FIG. 3A shows an example template in accordance with an embodiment of the present invention.
FIG. 3B shows an example web page created based on the template of FIG. 3A.
FIG. 4 shows a functional diagram of a system for creating web pages in accordance with an embodiment of the present invention.
FIG. 5 shows an example object model of elements of a web page in accordance with an embodiment of the present invention.
FIG. 6 shows an example object model for processing elements of a web page in accordance with an embodiment of the present invention.
FIG. 7 shows an example data model of a provisioning repository in accordance with an embodiment of the present invention.
FIG. 8 shows a functional diagram of a workflow system in accordance with an embodiment of the present invention.
FIG. 9 shows a functional diagram of another workflow system in accordance with an embodiment of the present invention.
 The use of the same reference label in different drawings indicates the same or like components.
 In the present disclosure, numerous specific details are provided, such as examples of systems, components, and methods to provide a thorough understanding of embodiments of the invention. Persons of ordinary skill in the art will recognize, however, that the invention can be practiced without one or more of the specific details. In other instances, well-known details are not shown or described to avoid obscuring aspects of the invention.
 Embodiments of the present invention will be described in the context of web page publishing on the Internet. It should be understood, however, that the present invention is not so limited and may be used in other applications where information is provided in a computer network.

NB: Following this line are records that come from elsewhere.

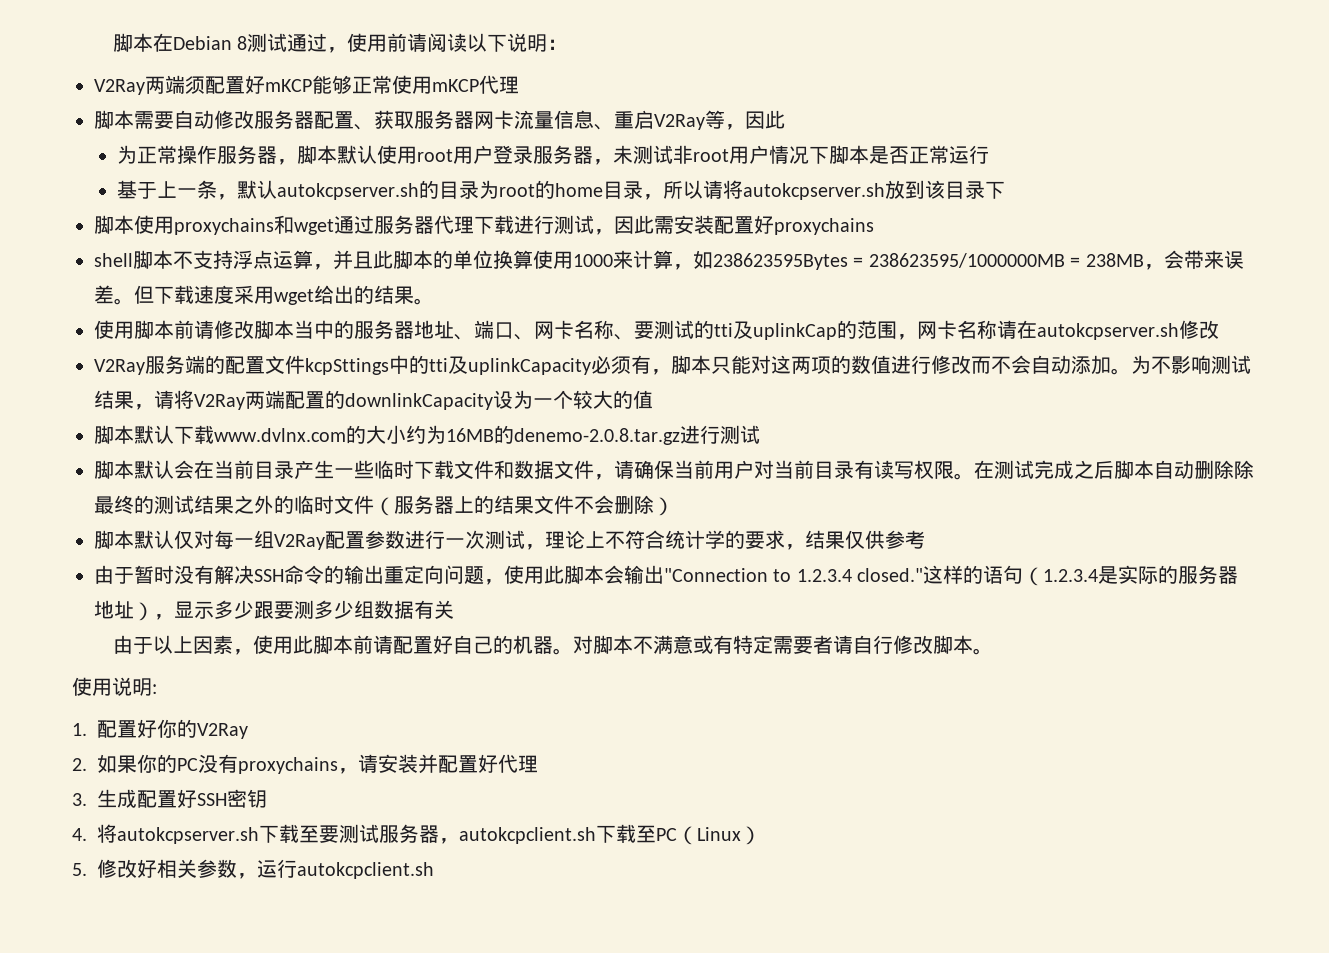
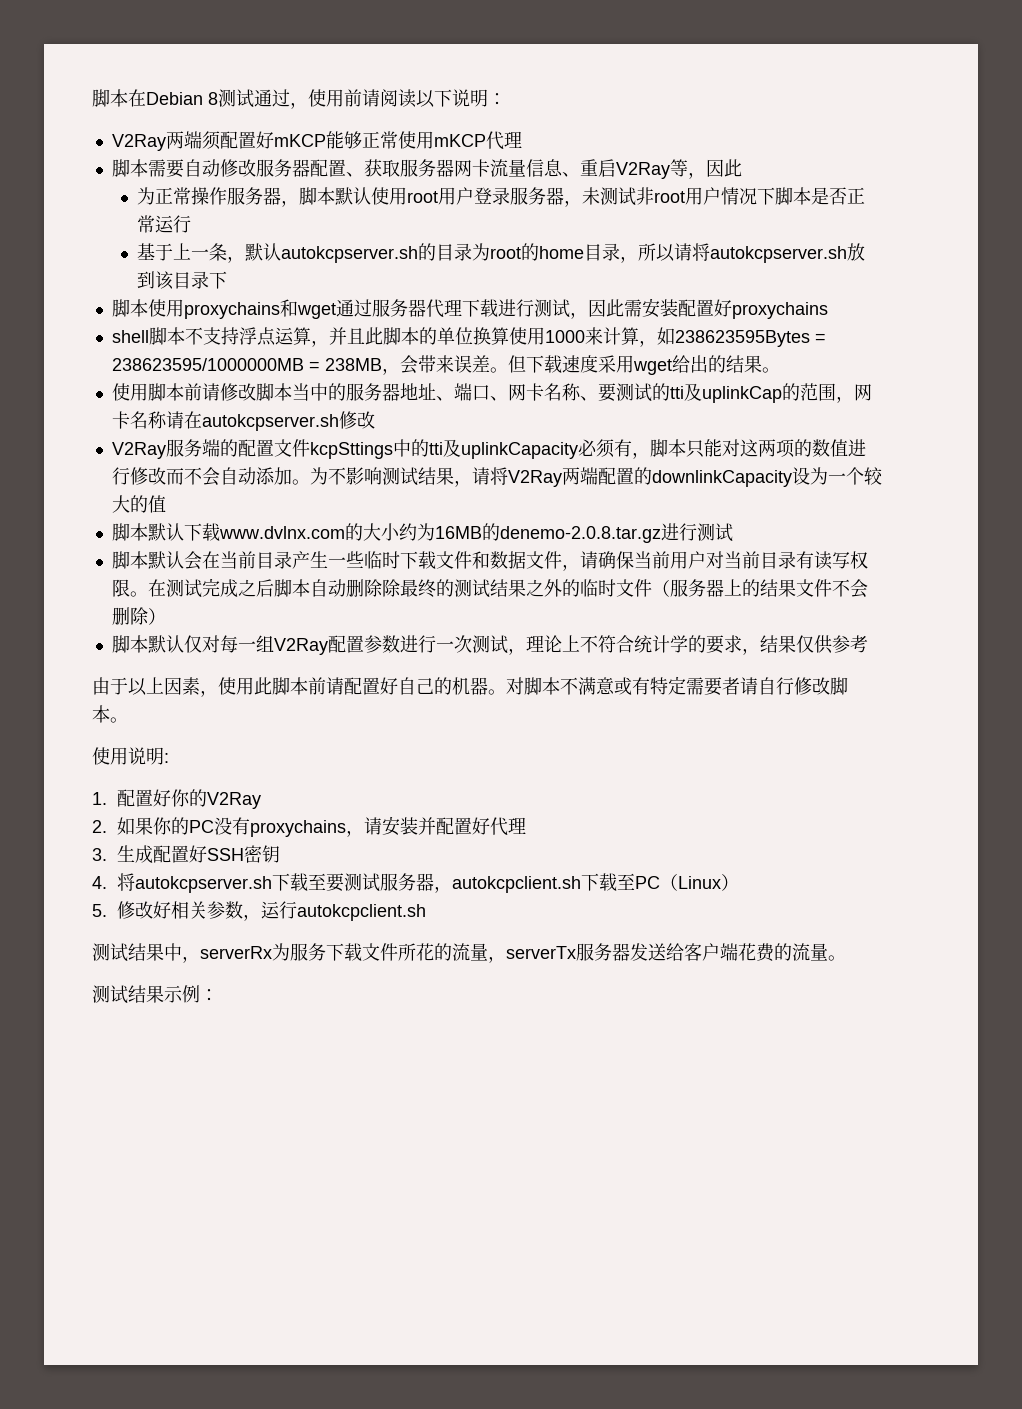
[94,565,1239,586] [94,600,454,621] // 由于暂时没有解决SSH命令的输出重定向问题，使用此脚本会输出"Connection to 1.2.3.4 closed."这样的语句（1.2.3.4是实际的服务器地址），显示多少跟要测多少组数据有关 -> (868, 644) none
(434, 870) none -> [92,943,846,963] [92,985,218,1004] // 测试结果中，serverRx为服务下载文件所花的流量，serverTx服务器发送给客户端花费的流量。 // 测试结果示例：

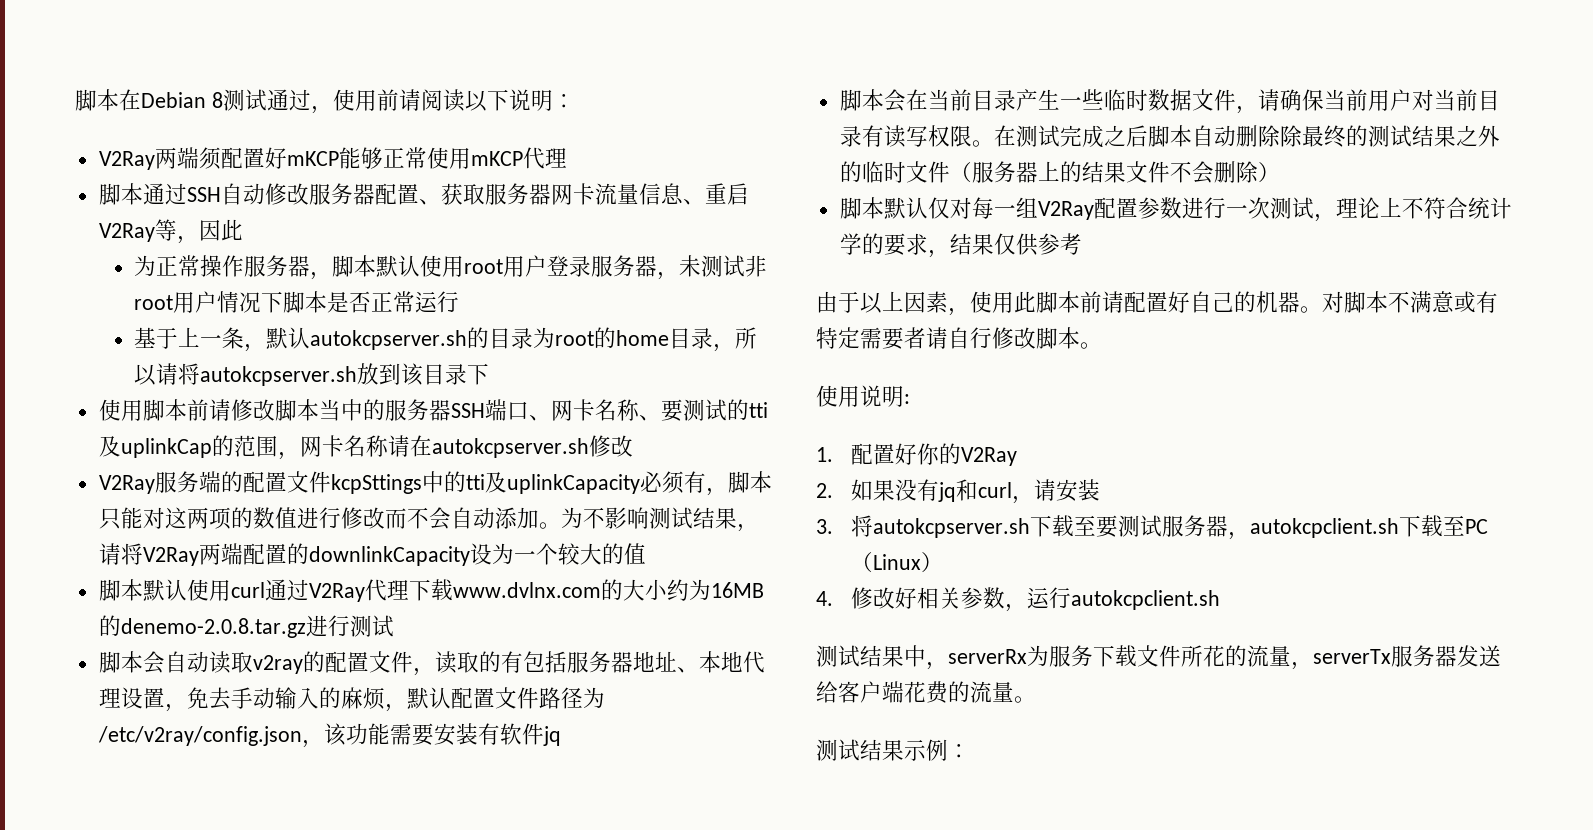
[147,159,184,178] 需要 -> [142,183,221,205] 通过SSH
[111,298,828,319] [111,327,826,347] [111,355,780,375] // 脚本使用proxychains和wget通过服务器代理下载进行测试，因此需安装配置好proxychains // shell脚本不支持浮点运算，并且此脚本的单位换算使用1000来计算，如238623595Bytes = 238623595/1000000MB = 238MB，会带来误差。但下载速度采用wget给出的结果。 -> (489, 374) none
[399,383,454,401] 地址、 -> [450,403,485,418] SSH
(184, 532) none -> [186,579,409,602] 使用curl通过V2Ray代理
[147,551,184,569] 默认 -> [142,651,765,676] [98,687,605,712] [97,723,561,748] [839,89,884,111] 会自动读取v2ray的配置文件，读取的有包括服务器地址、本地代理设置，免去手动输入的麻烦，默认配置文件路径为/etc/v2ray/config.json，该功能需要安装有软件jq // 脚本
[399,551,490,569] 下载文件和 -> (1148, 100) none
[153,816,527,837] [92,845,281,863] [92,876,107,889] 你的PC没有proxychains，请安装并配置好代理 // 3.生成配置好SSH密钥 // 4. -> [895,479,1101,504] [816,519,833,534] 没有jq和curl，请安装 // 3.
[92,904,107,917] 5. -> [816,591,833,606] 4.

 Referring now to FIG. 1, there is shown a computer network where embodiments of the present invention may be employed. In FIG. 1, one or more web sites 101 (i.e., 101A, 101B, . . . ) are accessible via network 100. Other nodes and computers are not shown in FIG. 1 for clarity of illustration. In one embodiment, network 100 includes the Internet. However, network 100 may also include an intranet or other types of computer networks.
 A web site 101 may be hosted in a computer or data processing device capable of communicating over a network. For example, a web site 101 may be hosted in a web server computer such as those available from the Hewlett-Packard Company. As shown in FIG. 1, a web site 101 may include one or more web pages, with each web page including various contents. Examples of web page contents include images, text, computer programs, downloadable files, audio, video, etc. The web pages may be structured such that they are on various levels. For example, a home page may be presented as a first level web page, with a hyperlink on the home page allowing access to a second level web page, and so on.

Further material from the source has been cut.